Kedua jalan ini (karma dan bhakti) seolah sudah menjadi satu paket lumrah yang tak dapat dipisah pelaksanaannya. Apa yang namanya ngayah sekaligus dianggap sebagai bukti sembah. Artinya, hanya dengan ngayah umat sudah merasa melakukan sembah (bhakti)
kehadapan-Nya. Beranjak ke tingkatan “Jnana”, sebagai penuntun jalan “melajah”, meski umat kurang begitu bergairah membelajarkan diri.
Apalagi masih kental pengaruh “gugon tuwon anak mule keto”, menjadikan proses “malajahang raga” nyaris tak mendapat ruang dan waktu. Belum lagi jika merujuk implementasi Tri Kerangka Dasar Agama Hindu, tampak sekali praktik keagamaan umat Hindu lebih mengedepankan urusan “Acara” dengan upacara dan upakara yadnya-nya.
Sedangkan ranah “Tattwa” masih jauh dari sentuhan lantaran dianggap “sulit”, semisal dalam pemahaman teologi, filosofi, mitologi, dll., yang sarat paradogma. Begitupun dengan kancah “Susila” (etika), sepertinya
sudah dianggap include pada setiap perbuatan
umat dalam keseharian.
Sehingga cenderung tidak mendapat porsi berlebih dalam hal pembinaan kesusilaan/etika umat di tengah situasi dan kondisi gaya hidup masyarakat kontemporer saat ini yang semakin sekuler.
Bertambah “berat” lagi ketika mencoba menapaki puncak pendakian spiritual melalui “Yoga”, yang diyakini sebagai jalan mencapai “moksah”, dengan penekanan pada sadhana (disiplin rohani) tapa-brata-yoga-samadhi. Menjadikan umat semakin menjauh dari capaian obsesi “bersatunya” Sang Atman pada Brahman (Brahman Atman Aikyam). Patut disadari, titik lemah keberagamaan umat Hindu terletak pada ranah “Jnana” (Tattwa/widya) penguasaan pengetahuan kerohanian (nirwrti marga), yang dalam teks disebut “Awidya” diliputi kegelapan atau kebodohan.

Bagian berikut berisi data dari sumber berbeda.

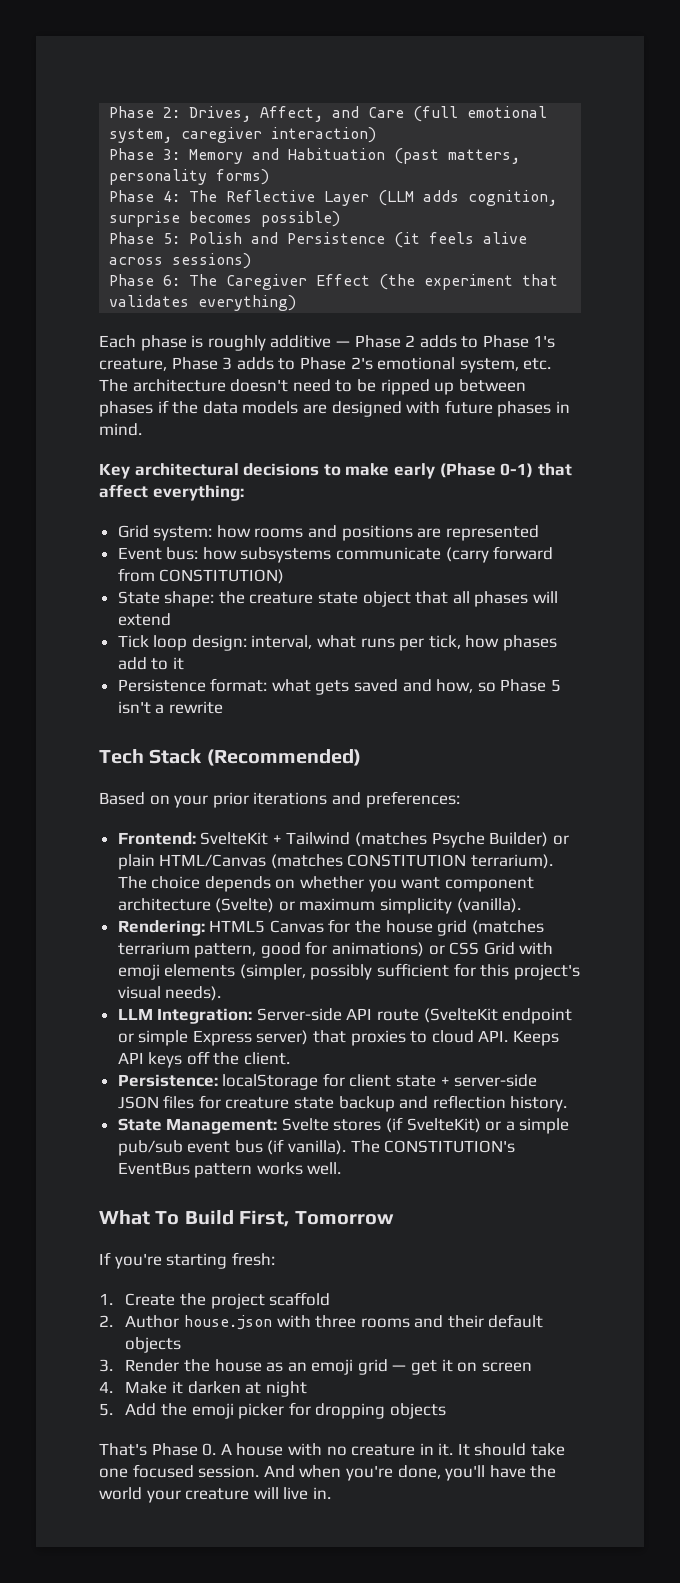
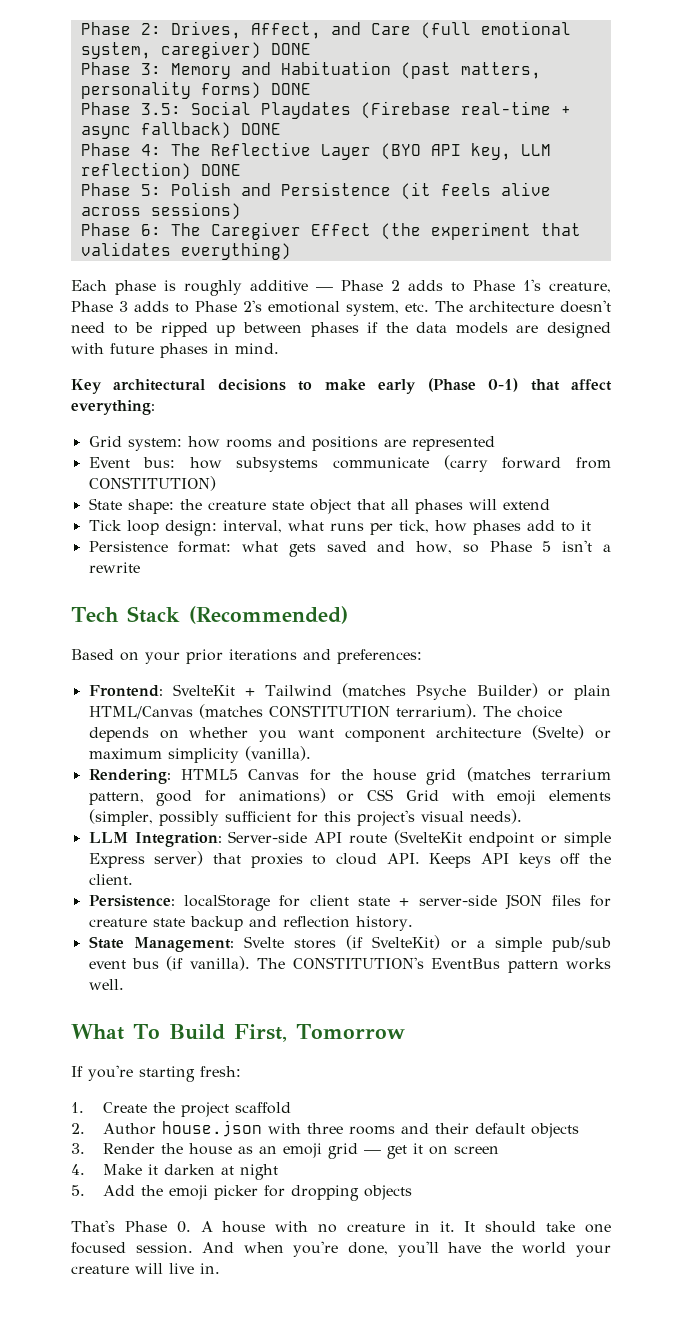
- Phase 2: Drives, Affect, and Care (full emotional system, caregiver interaction)
+ Phase 2: Drives, Affect, and Care (full emotional system, caregiver) DONE
- Phase 3: Memory and Habituation (past matters, personality forms)
+ Phase 3: Memory and Habituation (past matters, personality forms) DONE
+ Phase 3.5: Social Playdates (Firebase real-time + async fallback) DONE
- Phase 4: The Reflective Layer (LLM adds cognition, surprise becomes possible)
+ Phase 4: The Reflective Layer (BYO API key, LLM reflection) DONE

Padahal sebagaimana suratan kitab suci Sarasamuscaya, 39 dikatakan Sanghyang Weda (kitab suci Hindu) sangat takut bila didekati orang-orang yang sedikit pengetahuannya (baca : bodoh). Sloka Sarasamuscaya, 177 pun menegaskan bahwa guna kitab Weda adalah untuk dipelajari, bukan hanya “dibantenin” saat hari suci Saraswati.
Menyadari kelemahan mendasar pada Jnana/Tattwa/Widya, serangkaian pelaksanaan hari suci Sanghyang Aji Saraswati, yang diperingati setiap Saniscara Umanis wuku Watugunung (210 hari sekali), penting sekali umat Hindu digugah kesadarannya dalam
hal “malajahang raga”, membelajarkan diri meningkatkan pengetahuan dan pemahaman ajaran agamanya.
Tidak cukup hanya bermomdal tulus ngayah dan iklas sembah (bhakti) tetapi juga sebaiknya mampu beragama cerdas, sebagaimana tersirat didalam kitab
suci Bhagawadgita, IV.34 : “pelajarilah itu (agama) dengan sujud disiplin (ilmu), dengan bertanya dan kerja berbhakti (sembah); orang yang berilmu, mereka melihat kebenaran, akan mengajarkan (mencerdaskan) kepadamu pengetahuan itu”. Bahkan pada sloka Bhagawadgita, IV.36 dijanjikan: “walau seandainya
engkau paling paling berdosa diantara yang memikul dosa; dengan perahu ilmu pengetahuan ini lautan dosa engkau akan sebrangi”.
Sudah saatnya, aktivitas hari suci Saraswati tidak boleh lagi berhenti di tataran ritualistik simbolik ekspresif, hanya sebatas sebagai peringatan hari turunnya ilmu pengetahuan. Diharapkan sekali dapat terus berkembang menjadikannya sebagai momentum kesadaran Jnana-Tattwa-Widya. Bergerak dari tataran ritual menuju kecerdasan intlektual.
Kata “Saraswati” itu sendiri yang berarti “memiliki sifat mengalir”, telah mengamanatkan bahwa peringatan hari “turunnya” Weda (pengetahuan suci) bermakna sebagai proses pendakian dari kancah ritual menuju ranah intelektual sebelum nanti berlanjut menuju dan mencapai puncak kesadaran spiritual.
Tak salah jika kemudian, Ch.Y.Glock dan Rodney Stark (1989) menyatakan, ibadah agama (termasuk hari suci Saraswati) tidak semestinya dipersempit pengertiannya hanya sebatas aktivitas ritual belaka, tetapi harus
diperluas maknanya meliputi unsur: intelektualitas, spiritualitas dan juga moralitas.